Requirement:
Only the number is wanted: tally the lines below that contain the word "CASIO".

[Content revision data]
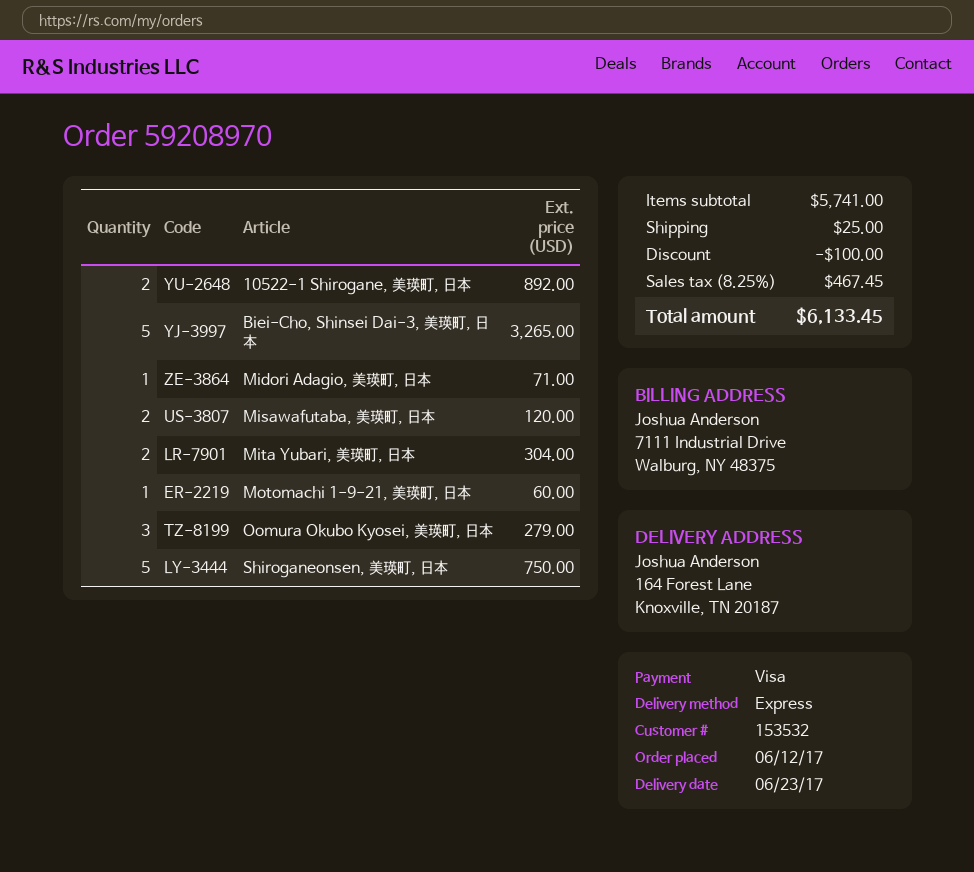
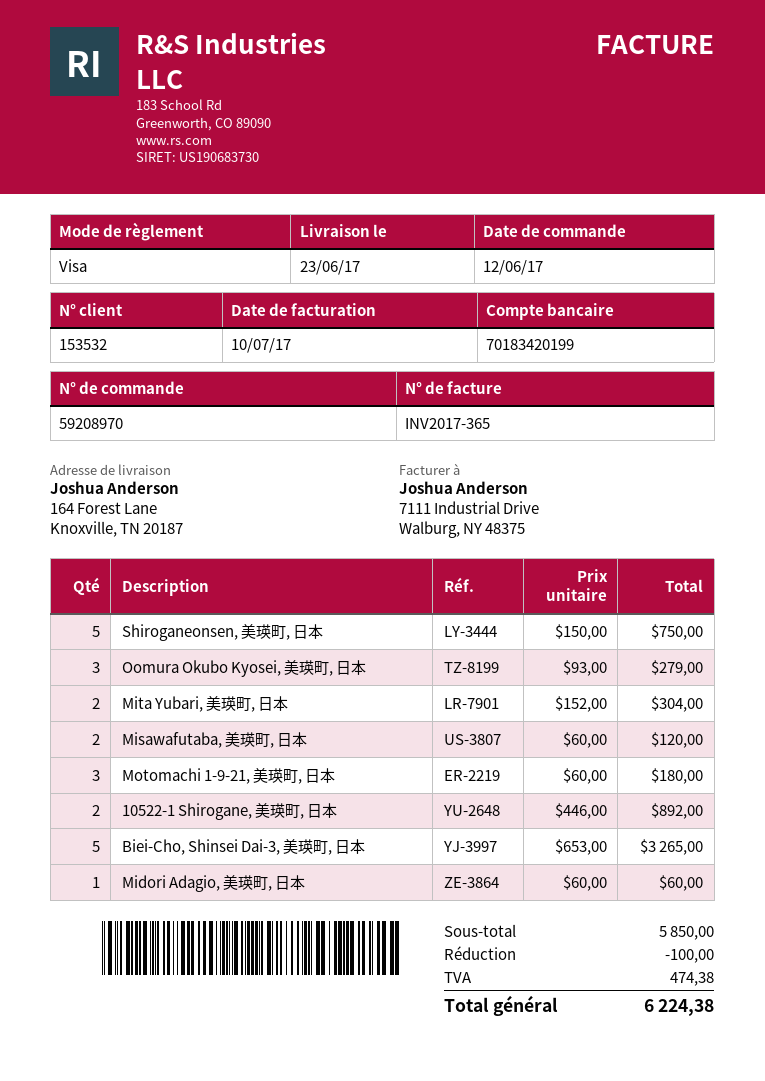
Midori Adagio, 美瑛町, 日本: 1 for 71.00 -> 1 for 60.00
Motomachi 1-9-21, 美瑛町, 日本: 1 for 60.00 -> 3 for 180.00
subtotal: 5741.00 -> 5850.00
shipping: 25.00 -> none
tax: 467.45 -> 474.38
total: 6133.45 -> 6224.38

...

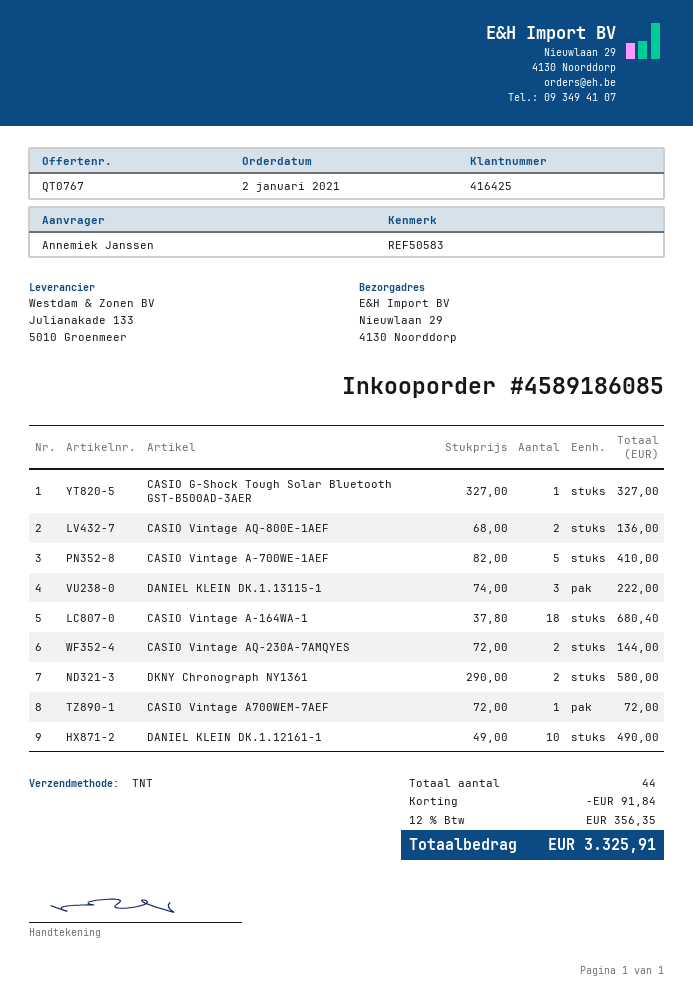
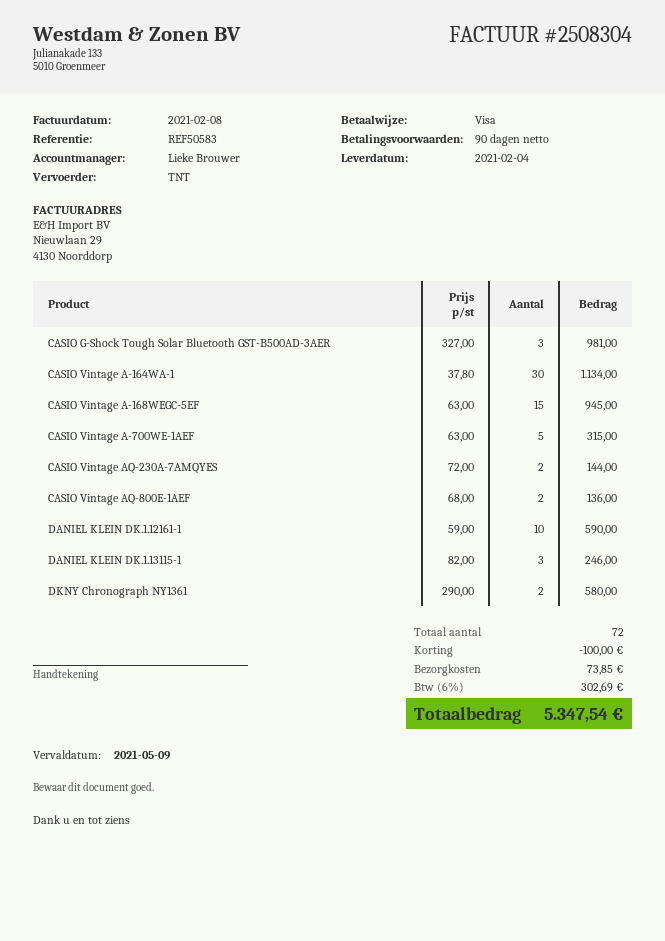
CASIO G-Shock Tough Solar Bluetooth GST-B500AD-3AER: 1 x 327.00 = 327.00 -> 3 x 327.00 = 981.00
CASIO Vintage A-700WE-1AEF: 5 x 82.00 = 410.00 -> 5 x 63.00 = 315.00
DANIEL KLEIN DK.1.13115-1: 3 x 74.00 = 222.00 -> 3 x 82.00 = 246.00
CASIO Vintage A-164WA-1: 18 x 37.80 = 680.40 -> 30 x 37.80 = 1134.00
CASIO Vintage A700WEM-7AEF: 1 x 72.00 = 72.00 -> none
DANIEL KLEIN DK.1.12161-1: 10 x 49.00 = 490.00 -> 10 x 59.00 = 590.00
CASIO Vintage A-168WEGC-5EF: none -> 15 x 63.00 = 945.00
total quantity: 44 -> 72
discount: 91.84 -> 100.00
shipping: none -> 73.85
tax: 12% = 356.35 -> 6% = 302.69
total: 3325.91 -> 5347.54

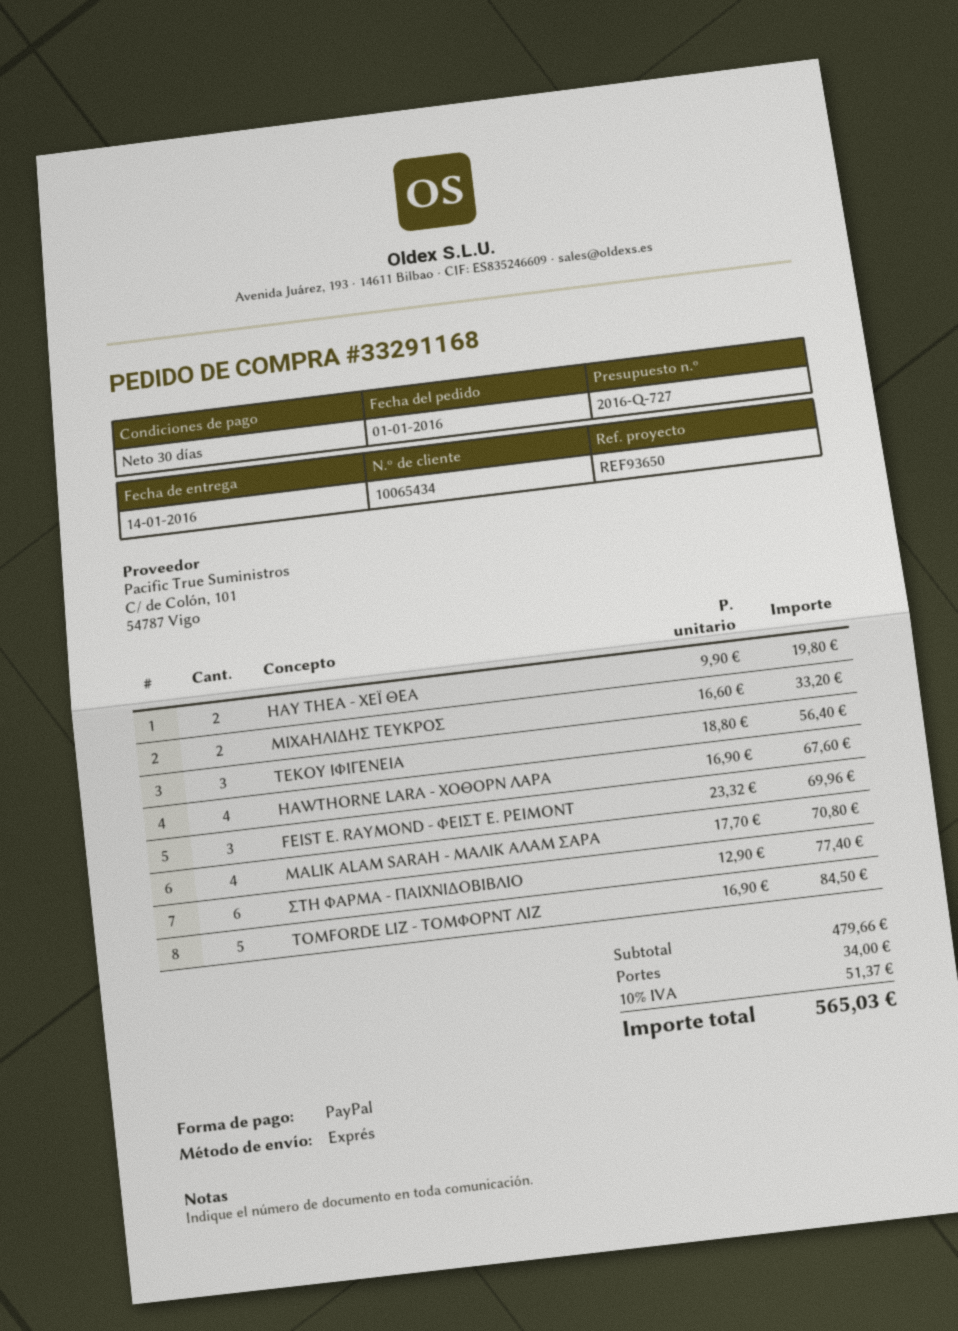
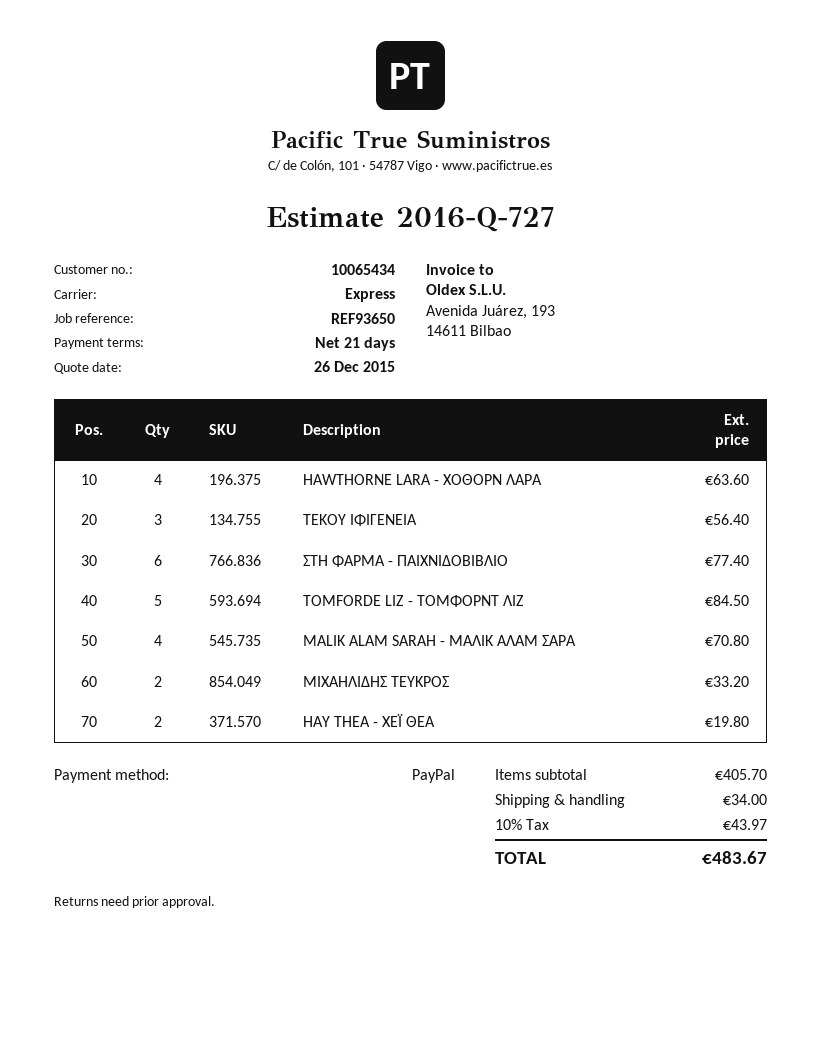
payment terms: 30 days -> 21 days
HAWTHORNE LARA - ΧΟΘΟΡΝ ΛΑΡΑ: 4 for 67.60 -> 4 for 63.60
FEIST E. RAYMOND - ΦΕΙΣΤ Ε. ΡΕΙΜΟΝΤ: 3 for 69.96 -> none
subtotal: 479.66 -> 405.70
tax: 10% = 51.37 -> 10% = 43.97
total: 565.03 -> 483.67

---

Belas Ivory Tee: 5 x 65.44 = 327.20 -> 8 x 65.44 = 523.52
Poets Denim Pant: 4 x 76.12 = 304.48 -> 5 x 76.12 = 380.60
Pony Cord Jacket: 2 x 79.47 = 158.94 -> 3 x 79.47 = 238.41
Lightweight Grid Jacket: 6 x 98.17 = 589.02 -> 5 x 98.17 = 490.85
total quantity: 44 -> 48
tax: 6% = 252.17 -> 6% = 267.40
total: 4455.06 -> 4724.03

Your response:
5